What to work on ::
The expected output is each entry, given again exactly.

-- Data supplied follows --

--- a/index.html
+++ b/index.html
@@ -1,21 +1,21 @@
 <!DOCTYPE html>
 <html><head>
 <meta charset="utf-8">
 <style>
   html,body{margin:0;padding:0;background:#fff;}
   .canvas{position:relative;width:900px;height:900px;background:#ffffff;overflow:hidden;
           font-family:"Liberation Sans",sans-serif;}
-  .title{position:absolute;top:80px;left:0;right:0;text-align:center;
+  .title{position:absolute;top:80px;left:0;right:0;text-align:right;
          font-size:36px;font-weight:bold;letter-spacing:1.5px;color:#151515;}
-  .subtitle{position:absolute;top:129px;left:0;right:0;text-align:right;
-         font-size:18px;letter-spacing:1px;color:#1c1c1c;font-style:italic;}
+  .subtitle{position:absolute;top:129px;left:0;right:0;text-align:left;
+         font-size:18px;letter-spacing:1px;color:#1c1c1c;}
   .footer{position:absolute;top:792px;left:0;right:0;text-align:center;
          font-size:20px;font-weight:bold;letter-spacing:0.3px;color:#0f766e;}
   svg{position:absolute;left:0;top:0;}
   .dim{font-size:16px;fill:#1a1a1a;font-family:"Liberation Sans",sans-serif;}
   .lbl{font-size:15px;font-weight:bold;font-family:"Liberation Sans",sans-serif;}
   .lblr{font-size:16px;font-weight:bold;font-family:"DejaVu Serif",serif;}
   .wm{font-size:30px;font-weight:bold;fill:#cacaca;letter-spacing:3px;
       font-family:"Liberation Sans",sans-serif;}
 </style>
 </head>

-- Data supplied concluded --

Response area ::
--- a/index.html
+++ b/index.html
@@ -1,21 +1,21 @@
 <!DOCTYPE html>
 <html><head>
 <meta charset="utf-8">
 <style>
   html,body{margin:0;padding:0;background:#fff;}
   .canvas{position:relative;width:900px;height:900px;background:#ffffff;overflow:hidden;
           font-family:"Liberation Sans",sans-serif;}
-  .title{position:absolute;top:80px;left:0;right:0;text-align:center;
+  .title{position:absolute;top:80px;left:0;right:0;text-align:right;
          font-size:36px;font-weight:bold;letter-spacing:1.5px;color:#151515;}
-  .subtitle{position:absolute;top:129px;left:0;right:0;text-align:right;
-         font-size:18px;letter-spacing:1px;color:#1c1c1c;font-style:italic;}
+  .subtitle{position:absolute;top:129px;left:0;right:0;text-align:left;
+         font-size:18px;letter-spacing:1px;color:#1c1c1c;}
   .footer{position:absolute;top:792px;left:0;right:0;text-align:center;
          font-size:20px;font-weight:bold;letter-spacing:0.3px;color:#0f766e;}
   svg{position:absolute;left:0;top:0;}
   .dim{font-size:16px;fill:#1a1a1a;font-family:"Liberation Sans",sans-serif;}
   .lbl{font-size:15px;font-weight:bold;font-family:"Liberation Sans",sans-serif;}
   .lblr{font-size:16px;font-weight:bold;font-family:"DejaVu Serif",serif;}
   .wm{font-size:30px;font-weight:bold;fill:#cacaca;letter-spacing:3px;
       font-family:"Liberation Sans",sans-serif;}
 </style>
 </head>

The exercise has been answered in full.